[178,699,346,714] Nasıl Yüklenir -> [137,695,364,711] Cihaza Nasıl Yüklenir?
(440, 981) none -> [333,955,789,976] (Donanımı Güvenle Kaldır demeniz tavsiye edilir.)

========

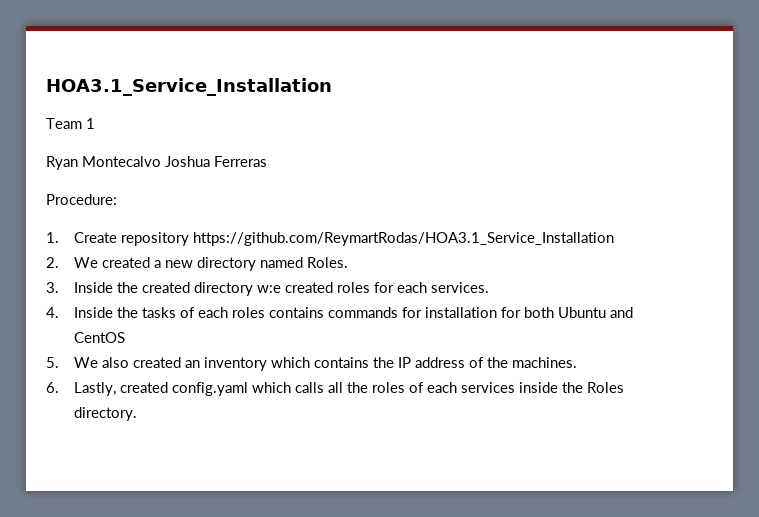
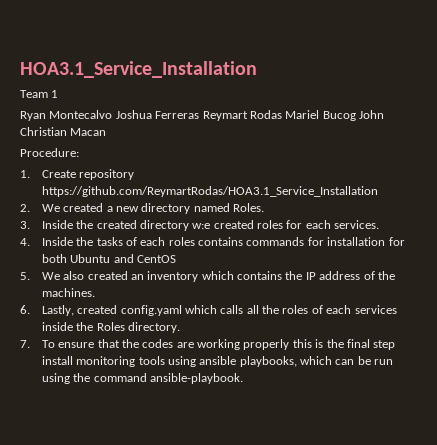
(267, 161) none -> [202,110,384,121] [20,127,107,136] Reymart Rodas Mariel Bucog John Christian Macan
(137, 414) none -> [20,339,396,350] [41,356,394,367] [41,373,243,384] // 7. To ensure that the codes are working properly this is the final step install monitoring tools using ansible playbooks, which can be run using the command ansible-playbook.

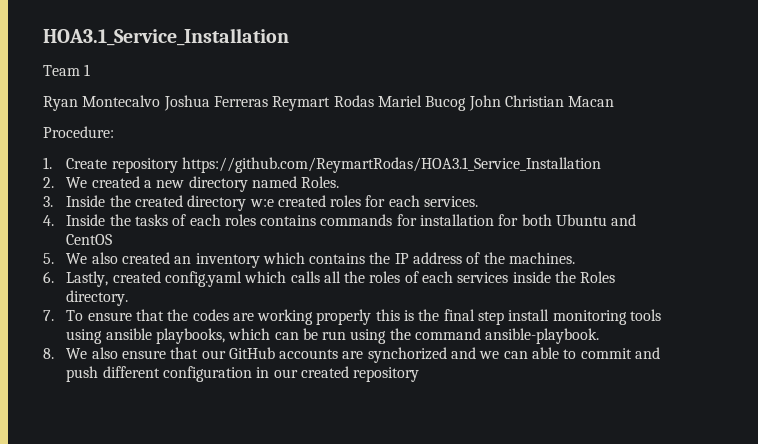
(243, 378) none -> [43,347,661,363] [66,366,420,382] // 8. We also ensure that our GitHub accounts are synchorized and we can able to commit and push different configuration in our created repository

========

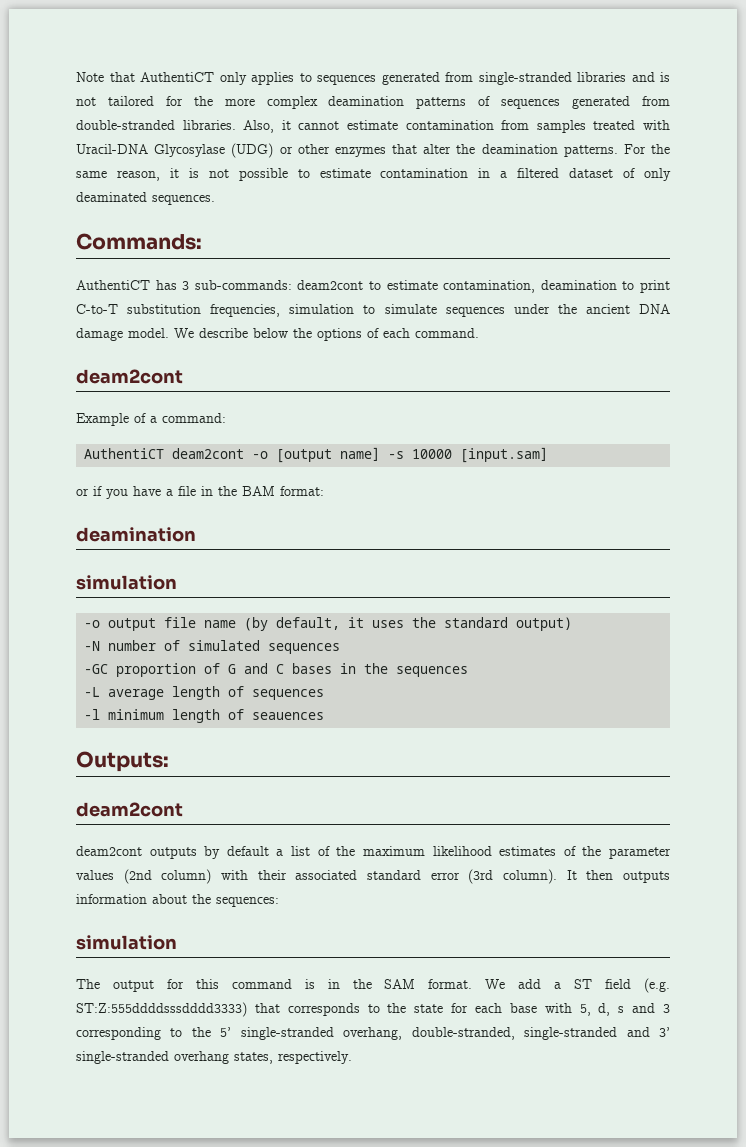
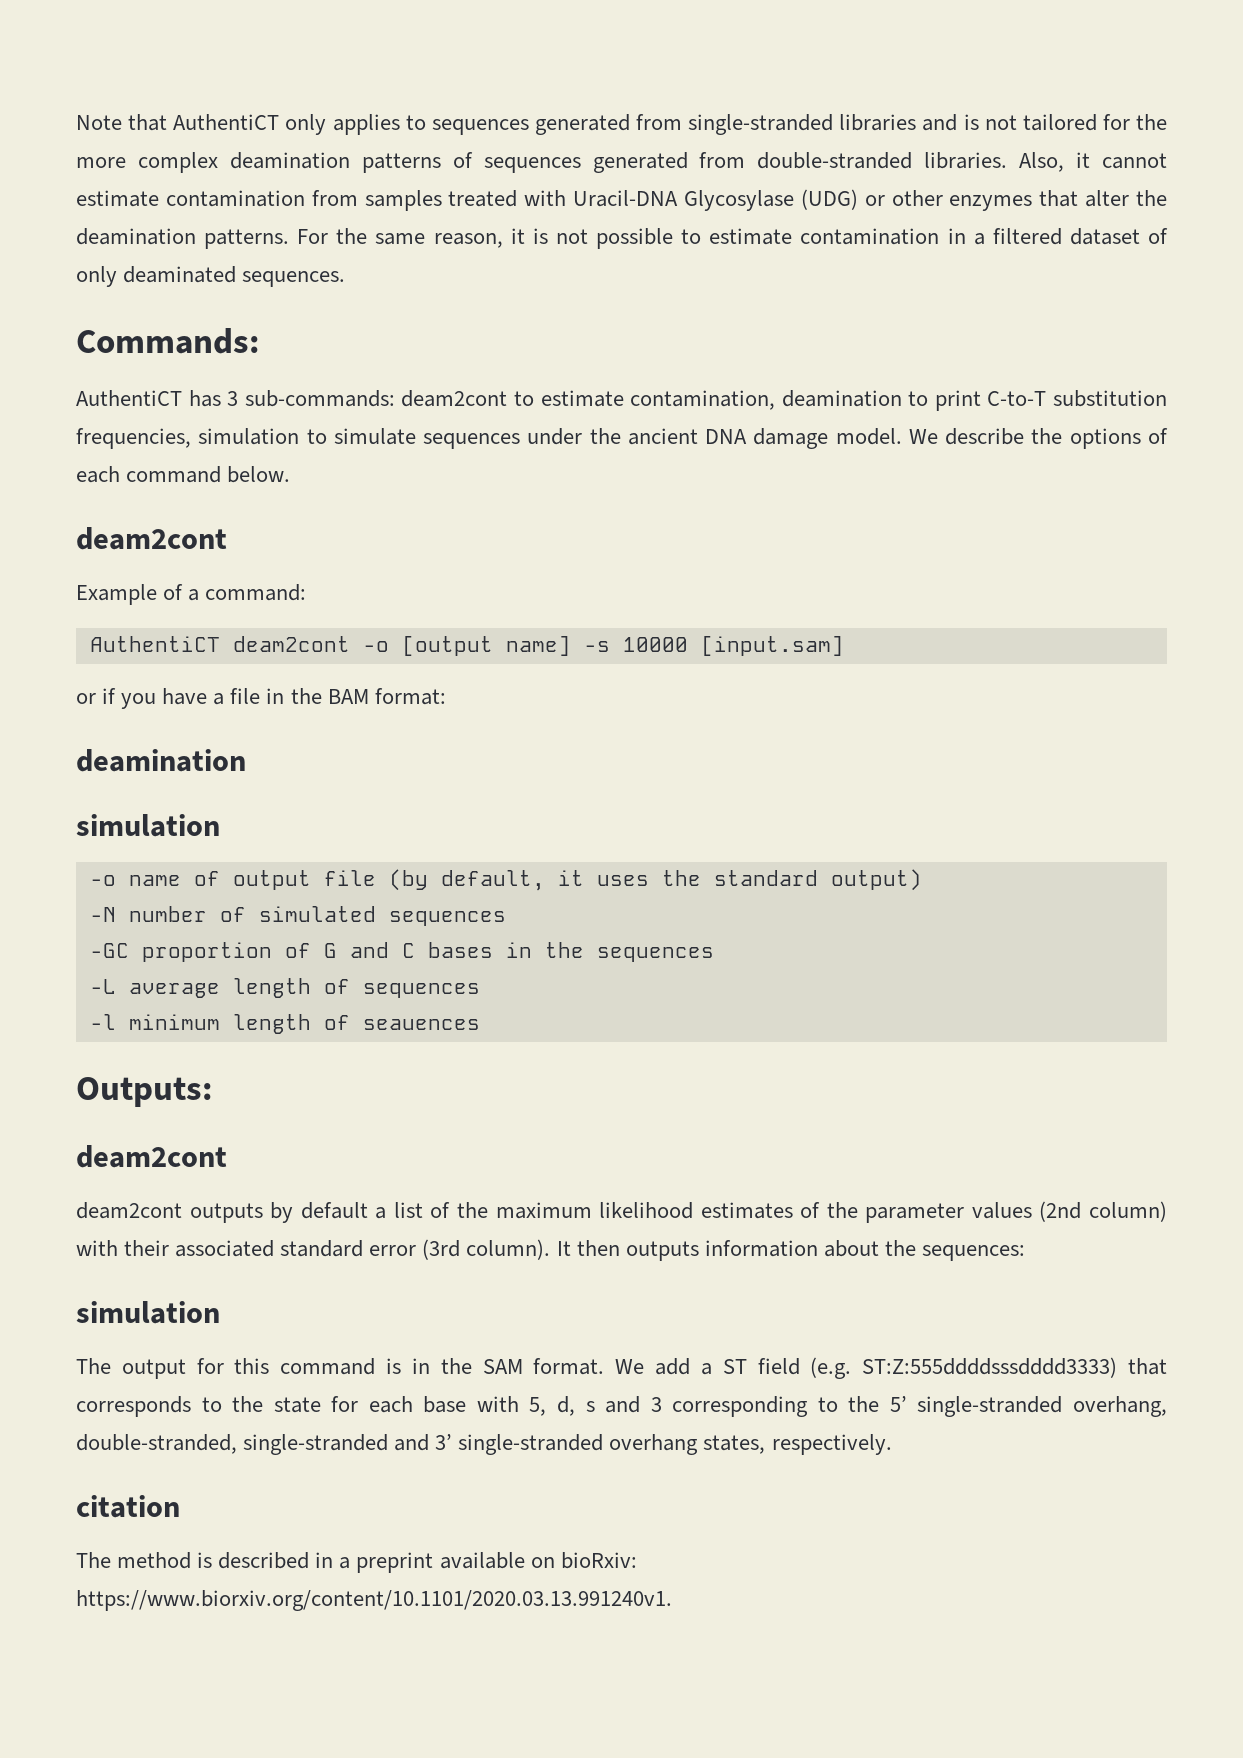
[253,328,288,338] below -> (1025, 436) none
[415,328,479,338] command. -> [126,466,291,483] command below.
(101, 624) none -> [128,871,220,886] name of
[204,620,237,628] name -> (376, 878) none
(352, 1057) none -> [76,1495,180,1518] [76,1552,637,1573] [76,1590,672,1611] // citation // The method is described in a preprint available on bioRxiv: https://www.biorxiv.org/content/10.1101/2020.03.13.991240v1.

========

What you need to do
The string "that" shows up in some lines of the listing. Copy each such line.

Response box
(137, 414) none -> [20,339,396,350] [41,356,394,367] [41,373,243,384] // 7. To ensure that the codes are working properly this is the final step install monitoring tools using ansible playbooks, which can be run using the command ansible-playbook.
(243, 378) none -> [43,347,661,363] [66,366,420,382] // 8. We also ensure that our GitHub accounts are synchorized and we can able to commit and push different configuration in our created repository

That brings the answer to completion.